Sony MDR-7056 Japan Version review.jpg

Naturally the headphone looks and feels the same as MDR-7506. Owner wants to know how closely it measures relative to international version so I am going to go through this review quickly.

Sony MDR-7506 Japanese Headphone Measurements
As with other variations of this headphone, measuring them is very challenging as they barely cover the artificial ear on my GRAS 45CA fixture, showing high variability below a few hundred hertz. This is the best I got:

Sony MDR-7056 Japan Version Frequency Response Measurement.png


Ignoring the bass differences, it seems that its treble response is more under control than later MDR-7506. But then again, it has a dip so may lose on spatial qualities.

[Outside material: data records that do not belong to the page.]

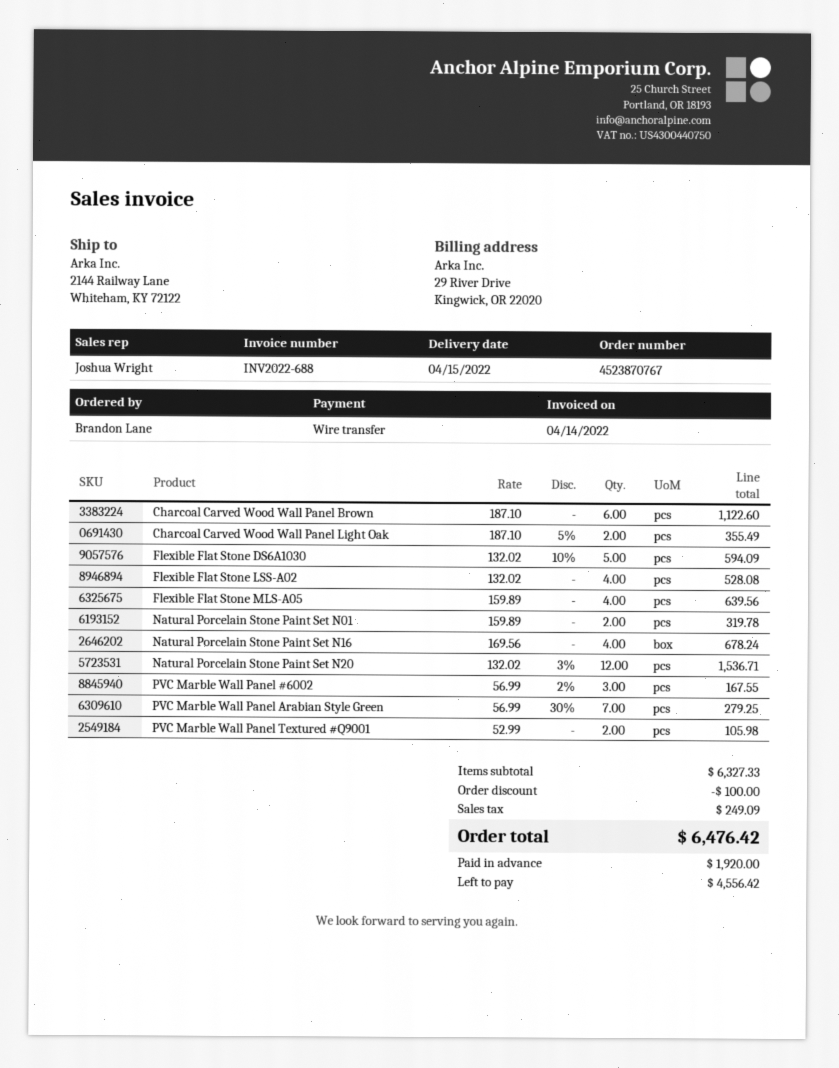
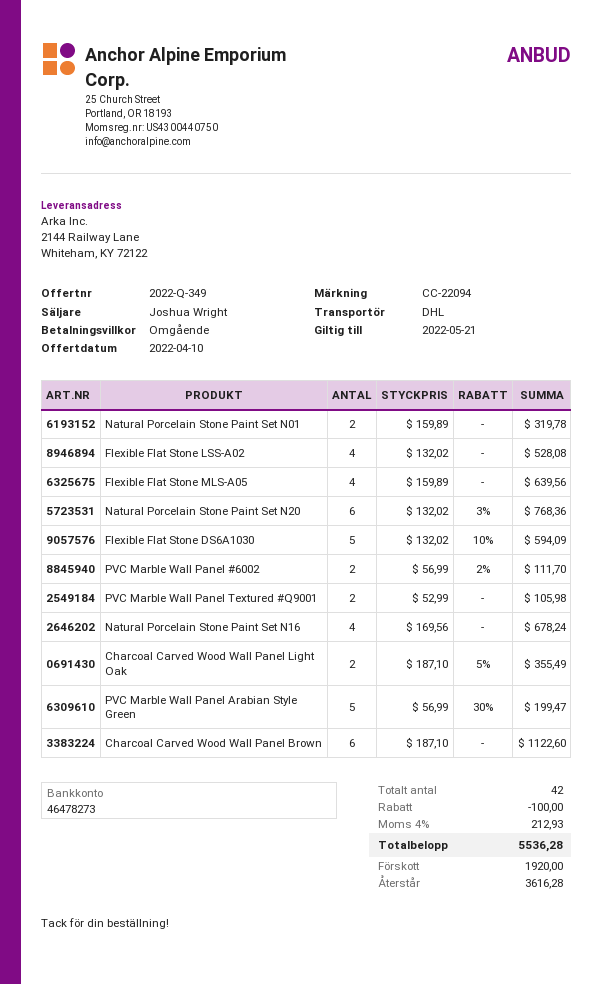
Natural Porcelain Stone Paint Set N20: 12 x 132.02 - 3% = 1536.71 -> 6 x 132.02 - 3% = 768.36
PVC Marble Wall Panel #6002: 3 x 56.99 - 2% = 167.55 -> 2 x 56.99 - 2% = 111.70
PVC Marble Wall Panel Arabian Style Green: 7 x 56.99 - 30% = 279.25 -> 5 x 56.99 - 30% = 199.47
tax: 249.09 -> 212.93
total: 6476.42 -> 5536.28
balance: 4556.42 -> 3616.28

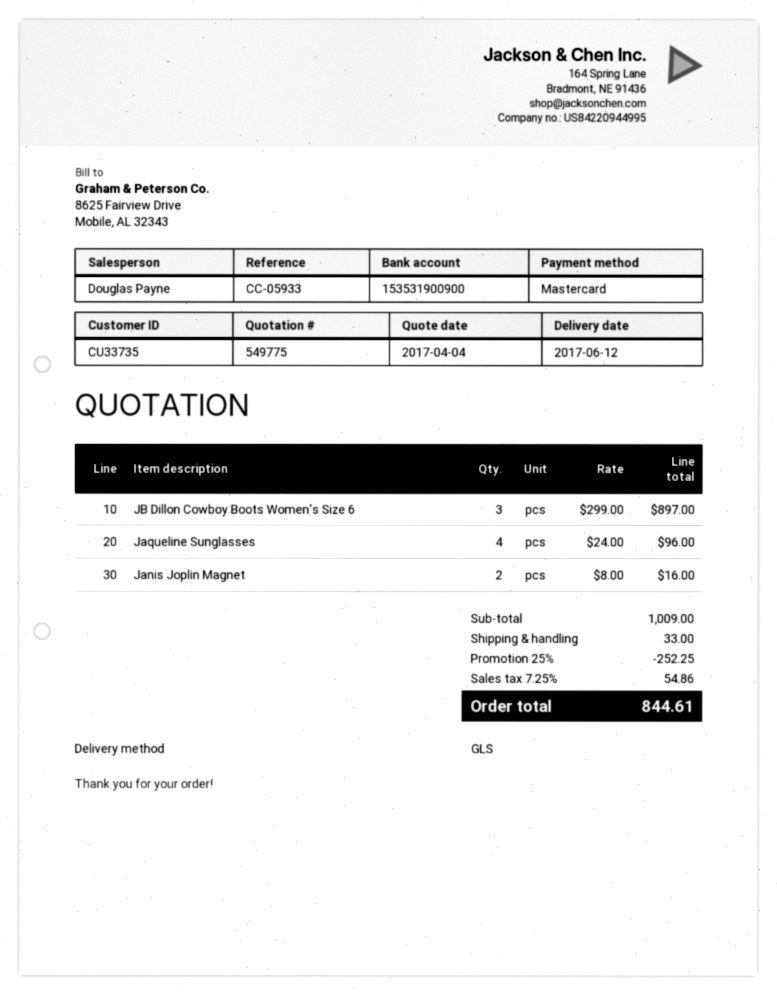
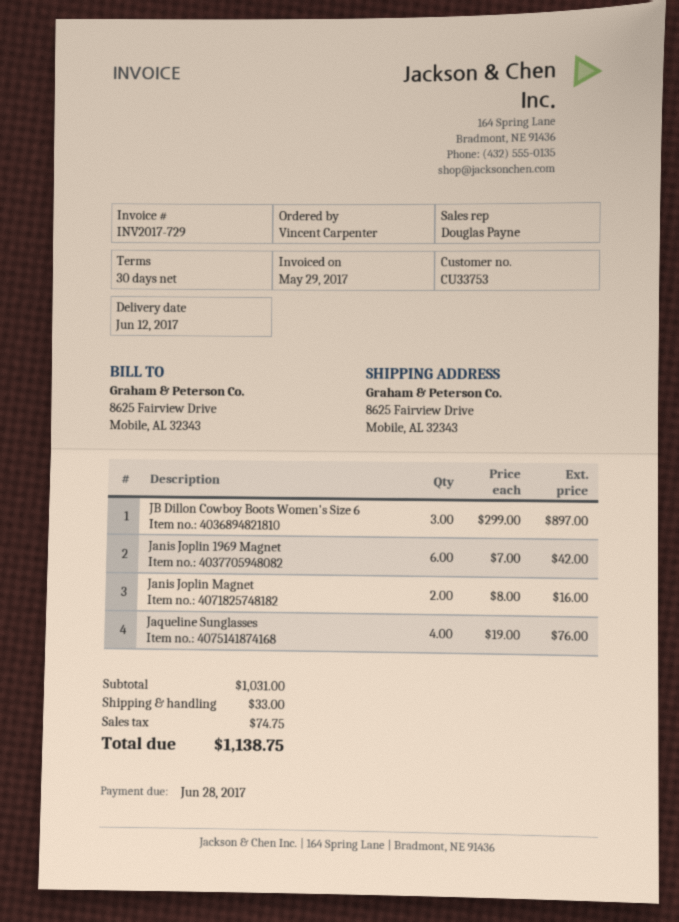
customer number: CU33735 -> CU33753
Jaqueline Sunglasses: 4 x 24.00 = 96.00 -> 4 x 19.00 = 76.00
Janis Joplin 1969 Magnet: none -> 6 x 7.00 = 42.00
subtotal: 1009.00 -> 1031.00
discount: 25% = 252.25 -> none
tax: 54.86 -> 74.75
total: 844.61 -> 1138.75

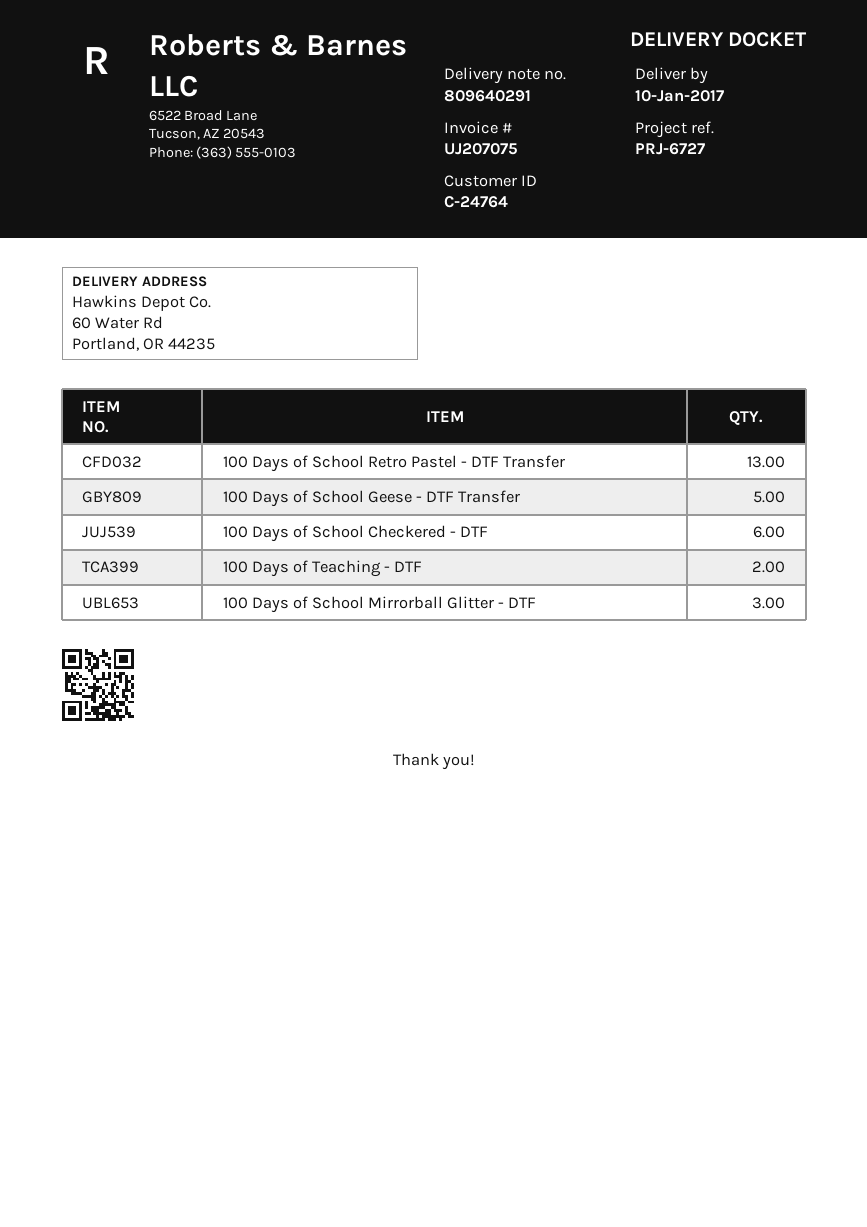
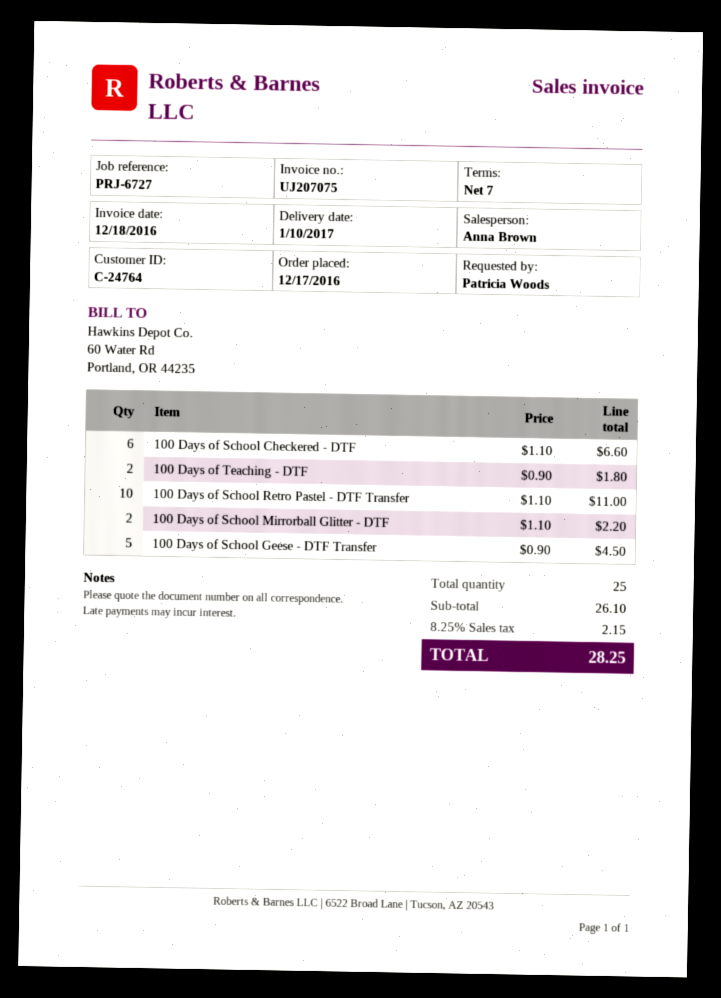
100 Days of School Retro Pastel - DTF Transfer: 13 -> 10
100 Days of School Mirrorball Glitter - DTF: 3 -> 2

Distortion is off the charts at it was for US MDR-7506:
Sony MDR-7056 Japan Version relative THD ditortion Response Measurement.png

Sony MDR-7056 Japan Version THD ditortion Response Measurement.png


Group delay is uneventful other than resonances:
Sony MDR-7056 Japan Version Group Delay Response Measurement.png


Impedance is unchanged:
Sony MDR-7056 Japan Version Impedance Response Measurement.png

As is sensitivity:
Best Japanese Headphone Review 2024.png


Conclusions
High variability makes it hard to know if we have measurement differences or true technical ones. I say in treble range there seems to be a difference as varying the fit did not modify that. Since I did not listen to them, I don't have much else to offer. I let you all discuss it. :)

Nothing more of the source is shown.